Task to complete >> Images in the records should be skipped while the rest is transcribed verbatim.

Data supplied >>
· · · · · · ·
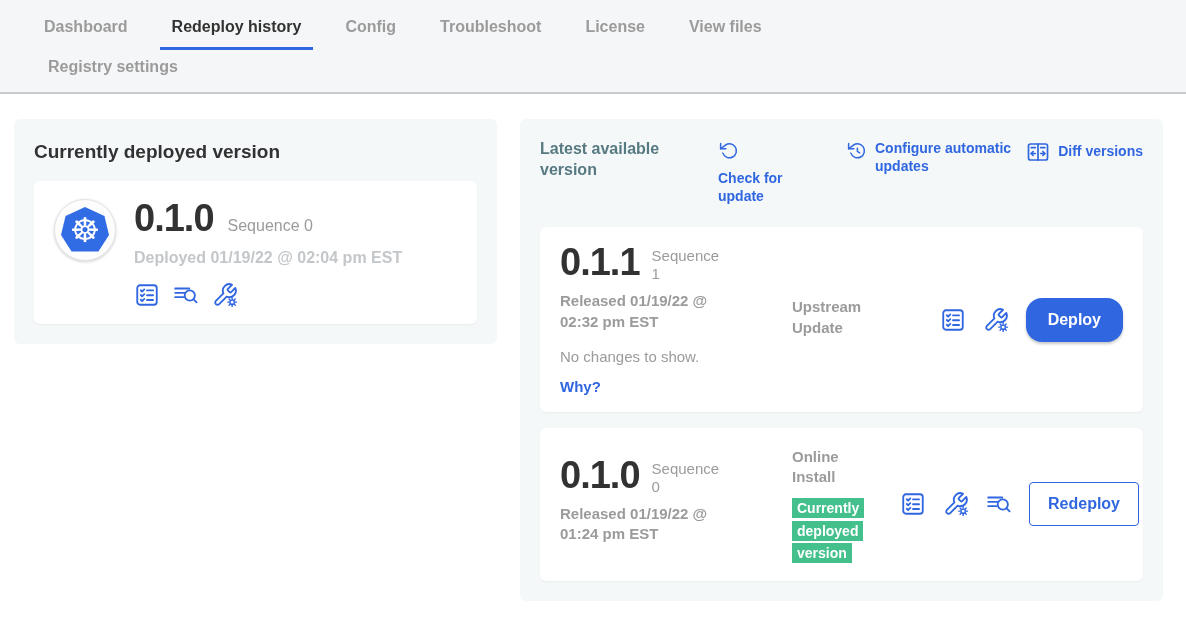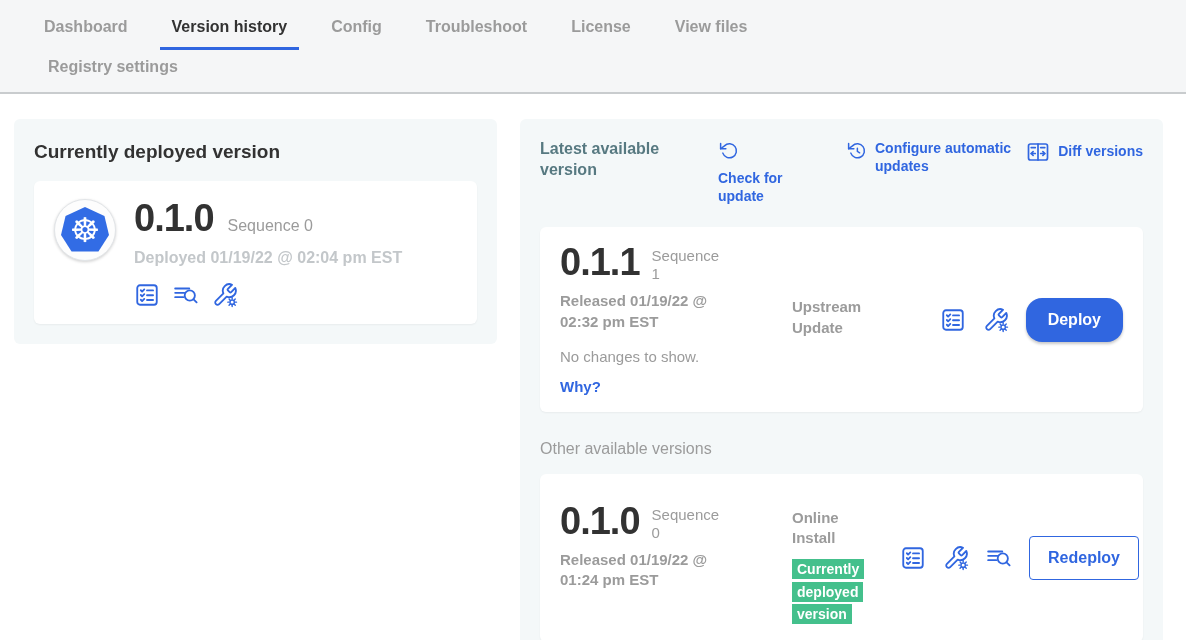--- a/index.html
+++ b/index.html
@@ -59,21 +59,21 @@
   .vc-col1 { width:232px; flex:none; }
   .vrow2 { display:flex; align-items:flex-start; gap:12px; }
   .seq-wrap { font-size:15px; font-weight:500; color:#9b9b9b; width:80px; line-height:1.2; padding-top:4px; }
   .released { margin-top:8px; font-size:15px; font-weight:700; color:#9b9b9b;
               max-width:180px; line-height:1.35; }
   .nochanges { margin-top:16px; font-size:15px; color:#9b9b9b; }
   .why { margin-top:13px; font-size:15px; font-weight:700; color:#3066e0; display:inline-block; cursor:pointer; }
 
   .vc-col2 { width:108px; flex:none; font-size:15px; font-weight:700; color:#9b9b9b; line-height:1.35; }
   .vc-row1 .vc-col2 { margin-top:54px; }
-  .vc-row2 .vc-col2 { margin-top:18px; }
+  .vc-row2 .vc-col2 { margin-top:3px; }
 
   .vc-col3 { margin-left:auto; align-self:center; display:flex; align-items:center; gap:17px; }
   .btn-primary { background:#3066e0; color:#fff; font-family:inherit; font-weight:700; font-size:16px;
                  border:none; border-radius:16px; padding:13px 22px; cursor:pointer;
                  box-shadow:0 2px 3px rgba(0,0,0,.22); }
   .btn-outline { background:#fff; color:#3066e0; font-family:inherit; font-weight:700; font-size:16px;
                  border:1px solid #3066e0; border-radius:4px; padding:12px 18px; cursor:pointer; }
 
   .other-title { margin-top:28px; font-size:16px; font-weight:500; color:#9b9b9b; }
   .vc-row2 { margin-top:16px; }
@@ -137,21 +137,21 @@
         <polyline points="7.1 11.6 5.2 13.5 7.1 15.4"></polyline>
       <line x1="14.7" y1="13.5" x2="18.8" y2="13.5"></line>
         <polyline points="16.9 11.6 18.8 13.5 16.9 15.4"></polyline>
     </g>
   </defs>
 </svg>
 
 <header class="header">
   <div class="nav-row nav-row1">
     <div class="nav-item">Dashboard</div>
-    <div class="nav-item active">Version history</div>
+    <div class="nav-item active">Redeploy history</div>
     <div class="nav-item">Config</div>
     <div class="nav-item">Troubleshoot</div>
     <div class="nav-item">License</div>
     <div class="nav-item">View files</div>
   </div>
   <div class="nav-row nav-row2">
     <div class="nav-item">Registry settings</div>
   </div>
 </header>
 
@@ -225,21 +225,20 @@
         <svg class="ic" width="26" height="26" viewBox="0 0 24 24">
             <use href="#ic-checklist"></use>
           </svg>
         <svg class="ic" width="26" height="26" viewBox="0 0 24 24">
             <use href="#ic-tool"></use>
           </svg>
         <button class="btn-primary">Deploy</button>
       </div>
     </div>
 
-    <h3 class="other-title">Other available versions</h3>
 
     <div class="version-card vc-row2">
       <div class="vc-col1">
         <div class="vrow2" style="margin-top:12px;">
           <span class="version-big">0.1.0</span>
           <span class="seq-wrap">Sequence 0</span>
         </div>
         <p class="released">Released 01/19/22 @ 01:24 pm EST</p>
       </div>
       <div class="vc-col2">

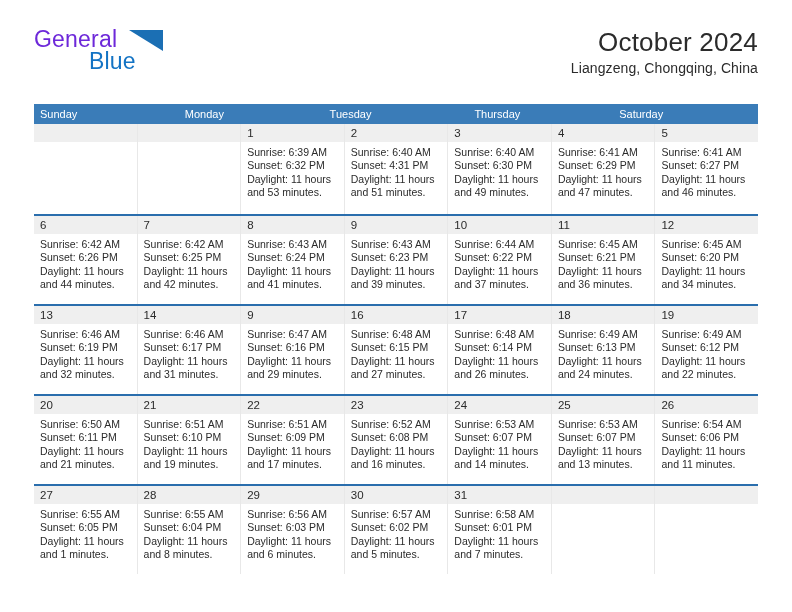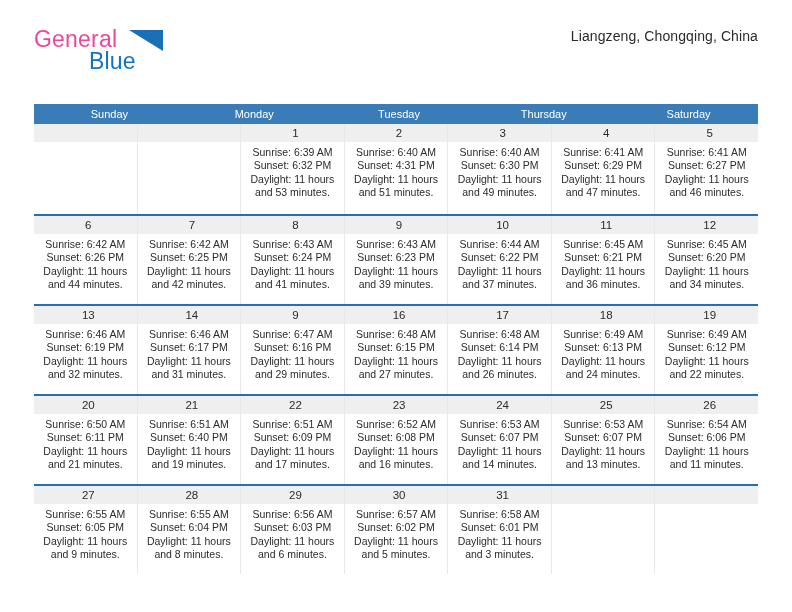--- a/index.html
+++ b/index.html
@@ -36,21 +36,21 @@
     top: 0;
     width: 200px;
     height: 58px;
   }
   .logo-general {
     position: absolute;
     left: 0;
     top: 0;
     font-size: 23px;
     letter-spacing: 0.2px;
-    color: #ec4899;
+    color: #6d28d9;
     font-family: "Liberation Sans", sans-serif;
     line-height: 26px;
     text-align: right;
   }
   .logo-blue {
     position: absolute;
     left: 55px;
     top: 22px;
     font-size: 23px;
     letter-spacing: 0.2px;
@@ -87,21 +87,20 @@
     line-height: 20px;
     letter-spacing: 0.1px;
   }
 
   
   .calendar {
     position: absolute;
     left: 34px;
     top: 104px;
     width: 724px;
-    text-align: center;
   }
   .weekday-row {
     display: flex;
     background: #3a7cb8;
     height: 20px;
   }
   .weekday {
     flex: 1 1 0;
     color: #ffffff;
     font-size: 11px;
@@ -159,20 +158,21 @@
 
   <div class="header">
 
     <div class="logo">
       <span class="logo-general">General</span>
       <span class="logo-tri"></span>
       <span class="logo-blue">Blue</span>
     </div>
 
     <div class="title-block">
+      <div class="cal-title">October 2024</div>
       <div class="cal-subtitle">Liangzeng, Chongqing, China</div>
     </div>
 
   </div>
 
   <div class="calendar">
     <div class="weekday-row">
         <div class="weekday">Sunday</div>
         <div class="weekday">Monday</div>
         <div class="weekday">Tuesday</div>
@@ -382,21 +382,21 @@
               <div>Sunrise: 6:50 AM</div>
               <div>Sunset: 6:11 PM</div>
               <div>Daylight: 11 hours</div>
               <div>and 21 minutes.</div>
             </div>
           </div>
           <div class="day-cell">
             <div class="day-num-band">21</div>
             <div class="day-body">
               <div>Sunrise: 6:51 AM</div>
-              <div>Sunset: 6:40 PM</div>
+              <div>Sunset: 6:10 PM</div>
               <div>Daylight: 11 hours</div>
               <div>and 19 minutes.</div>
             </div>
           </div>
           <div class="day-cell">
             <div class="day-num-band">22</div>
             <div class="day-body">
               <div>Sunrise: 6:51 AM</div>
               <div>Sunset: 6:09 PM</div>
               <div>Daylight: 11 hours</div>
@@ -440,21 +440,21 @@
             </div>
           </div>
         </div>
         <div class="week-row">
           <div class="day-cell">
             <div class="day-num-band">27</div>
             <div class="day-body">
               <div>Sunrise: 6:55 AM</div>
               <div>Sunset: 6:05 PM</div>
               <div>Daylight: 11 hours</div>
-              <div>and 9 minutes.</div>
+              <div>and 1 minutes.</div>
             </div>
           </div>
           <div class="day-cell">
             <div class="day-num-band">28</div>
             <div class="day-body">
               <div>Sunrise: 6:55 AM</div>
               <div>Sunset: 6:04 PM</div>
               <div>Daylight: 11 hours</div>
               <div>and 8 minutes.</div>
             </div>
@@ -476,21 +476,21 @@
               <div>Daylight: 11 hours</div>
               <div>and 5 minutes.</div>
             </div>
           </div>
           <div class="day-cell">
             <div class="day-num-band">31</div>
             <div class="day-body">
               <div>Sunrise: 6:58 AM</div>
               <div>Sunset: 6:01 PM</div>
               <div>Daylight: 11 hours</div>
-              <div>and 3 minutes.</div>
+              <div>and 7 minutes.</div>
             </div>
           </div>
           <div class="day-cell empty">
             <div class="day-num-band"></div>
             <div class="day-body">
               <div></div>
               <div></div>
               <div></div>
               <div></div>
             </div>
· · · · · · ·
Solution to the exercise >>
--- a/index.html
+++ b/index.html
@@ -59,21 +59,21 @@
   .vc-col1 { width:232px; flex:none; }
   .vrow2 { display:flex; align-items:flex-start; gap:12px; }
   .seq-wrap { font-size:15px; font-weight:500; color:#9b9b9b; width:80px; line-height:1.2; padding-top:4px; }
   .released { margin-top:8px; font-size:15px; font-weight:700; color:#9b9b9b;
               max-width:180px; line-height:1.35; }
   .nochanges { margin-top:16px; font-size:15px; color:#9b9b9b; }
   .why { margin-top:13px; font-size:15px; font-weight:700; color:#3066e0; display:inline-block; cursor:pointer; }
 
   .vc-col2 { width:108px; flex:none; font-size:15px; font-weight:700; color:#9b9b9b; line-height:1.35; }
   .vc-row1 .vc-col2 { margin-top:54px; }
-  .vc-row2 .vc-col2 { margin-top:18px; }
+  .vc-row2 .vc-col2 { margin-top:3px; }
 
   .vc-col3 { margin-left:auto; align-self:center; display:flex; align-items:center; gap:17px; }
   .btn-primary { background:#3066e0; color:#fff; font-family:inherit; font-weight:700; font-size:16px;
                  border:none; border-radius:16px; padding:13px 22px; cursor:pointer;
                  box-shadow:0 2px 3px rgba(0,0,0,.22); }
   .btn-outline { background:#fff; color:#3066e0; font-family:inherit; font-weight:700; font-size:16px;
                  border:1px solid #3066e0; border-radius:4px; padding:12px 18px; cursor:pointer; }
 
   .other-title { margin-top:28px; font-size:16px; font-weight:500; color:#9b9b9b; }
   .vc-row2 { margin-top:16px; }
@@ -137,21 +137,21 @@
         <polyline points="7.1 11.6 5.2 13.5 7.1 15.4"></polyline>
       <line x1="14.7" y1="13.5" x2="18.8" y2="13.5"></line>
         <polyline points="16.9 11.6 18.8 13.5 16.9 15.4"></polyline>
     </g>
   </defs>
 </svg>
 
 <header class="header">
   <div class="nav-row nav-row1">
     <div class="nav-item">Dashboard</div>
-    <div class="nav-item active">Version history</div>
+    <div class="nav-item active">Redeploy history</div>
     <div class="nav-item">Config</div>
     <div class="nav-item">Troubleshoot</div>
     <div class="nav-item">License</div>
     <div class="nav-item">View files</div>
   </div>
   <div class="nav-row nav-row2">
     <div class="nav-item">Registry settings</div>
   </div>
 </header>
 
@@ -225,21 +225,20 @@
         <svg class="ic" width="26" height="26" viewBox="0 0 24 24">
             <use href="#ic-checklist"></use>
           </svg>
         <svg class="ic" width="26" height="26" viewBox="0 0 24 24">
             <use href="#ic-tool"></use>
           </svg>
         <button class="btn-primary">Deploy</button>
       </div>
     </div>
 
-    <h3 class="other-title">Other available versions</h3>
 
     <div class="version-card vc-row2">
       <div class="vc-col1">
         <div class="vrow2" style="margin-top:12px;">
           <span class="version-big">0.1.0</span>
           <span class="seq-wrap">Sequence 0</span>
         </div>
         <p class="released">Released 01/19/22 @ 01:24 pm EST</p>
       </div>
       <div class="vc-col2">

--- a/index.html
+++ b/index.html
@@ -36,21 +36,21 @@
     top: 0;
     width: 200px;
     height: 58px;
   }
   .logo-general {
     position: absolute;
     left: 0;
     top: 0;
     font-size: 23px;
     letter-spacing: 0.2px;
-    color: #ec4899;
+    color: #6d28d9;
     font-family: "Liberation Sans", sans-serif;
     line-height: 26px;
     text-align: right;
   }
   .logo-blue {
     position: absolute;
     left: 55px;
     top: 22px;
     font-size: 23px;
     letter-spacing: 0.2px;
@@ -87,21 +87,20 @@
     line-height: 20px;
     letter-spacing: 0.1px;
   }
 
   
   .calendar {
     position: absolute;
     left: 34px;
     top: 104px;
     width: 724px;
-    text-align: center;
   }
   .weekday-row {
     display: flex;
     background: #3a7cb8;
     height: 20px;
   }
   .weekday {
     flex: 1 1 0;
     color: #ffffff;
     font-size: 11px;
@@ -159,20 +158,21 @@
 
   <div class="header">
 
     <div class="logo">
       <span class="logo-general">General</span>
       <span class="logo-tri"></span>
       <span class="logo-blue">Blue</span>
     </div>
 
     <div class="title-block">
+      <div class="cal-title">October 2024</div>
       <div class="cal-subtitle">Liangzeng, Chongqing, China</div>
     </div>
 
   </div>
 
   <div class="calendar">
     <div class="weekday-row">
         <div class="weekday">Sunday</div>
         <div class="weekday">Monday</div>
         <div class="weekday">Tuesday</div>
@@ -382,21 +382,21 @@
               <div>Sunrise: 6:50 AM</div>
               <div>Sunset: 6:11 PM</div>
               <div>Daylight: 11 hours</div>
               <div>and 21 minutes.</div>
             </div>
           </div>
           <div class="day-cell">
             <div class="day-num-band">21</div>
             <div class="day-body">
               <div>Sunrise: 6:51 AM</div>
-              <div>Sunset: 6:40 PM</div>
+              <div>Sunset: 6:10 PM</div>
               <div>Daylight: 11 hours</div>
               <div>and 19 minutes.</div>
             </div>
           </div>
           <div class="day-cell">
             <div class="day-num-band">22</div>
             <div class="day-body">
               <div>Sunrise: 6:51 AM</div>
               <div>Sunset: 6:09 PM</div>
               <div>Daylight: 11 hours</div>
@@ -440,21 +440,21 @@
             </div>
           </div>
         </div>
         <div class="week-row">
           <div class="day-cell">
             <div class="day-num-band">27</div>
             <div class="day-body">
               <div>Sunrise: 6:55 AM</div>
               <div>Sunset: 6:05 PM</div>
               <div>Daylight: 11 hours</div>
-              <div>and 9 minutes.</div>
+              <div>and 1 minutes.</div>
             </div>
           </div>
           <div class="day-cell">
             <div class="day-num-band">28</div>
             <div class="day-body">
               <div>Sunrise: 6:55 AM</div>
               <div>Sunset: 6:04 PM</div>
               <div>Daylight: 11 hours</div>
               <div>and 8 minutes.</div>
             </div>
@@ -476,21 +476,21 @@
               <div>Daylight: 11 hours</div>
               <div>and 5 minutes.</div>
             </div>
           </div>
           <div class="day-cell">
             <div class="day-num-band">31</div>
             <div class="day-body">
               <div>Sunrise: 6:58 AM</div>
               <div>Sunset: 6:01 PM</div>
               <div>Daylight: 11 hours</div>
-              <div>and 3 minutes.</div>
+              <div>and 7 minutes.</div>
             </div>
           </div>
           <div class="day-cell empty">
             <div class="day-num-band"></div>
             <div class="day-body">
               <div></div>
               <div></div>
               <div></div>
               <div></div>
             </div>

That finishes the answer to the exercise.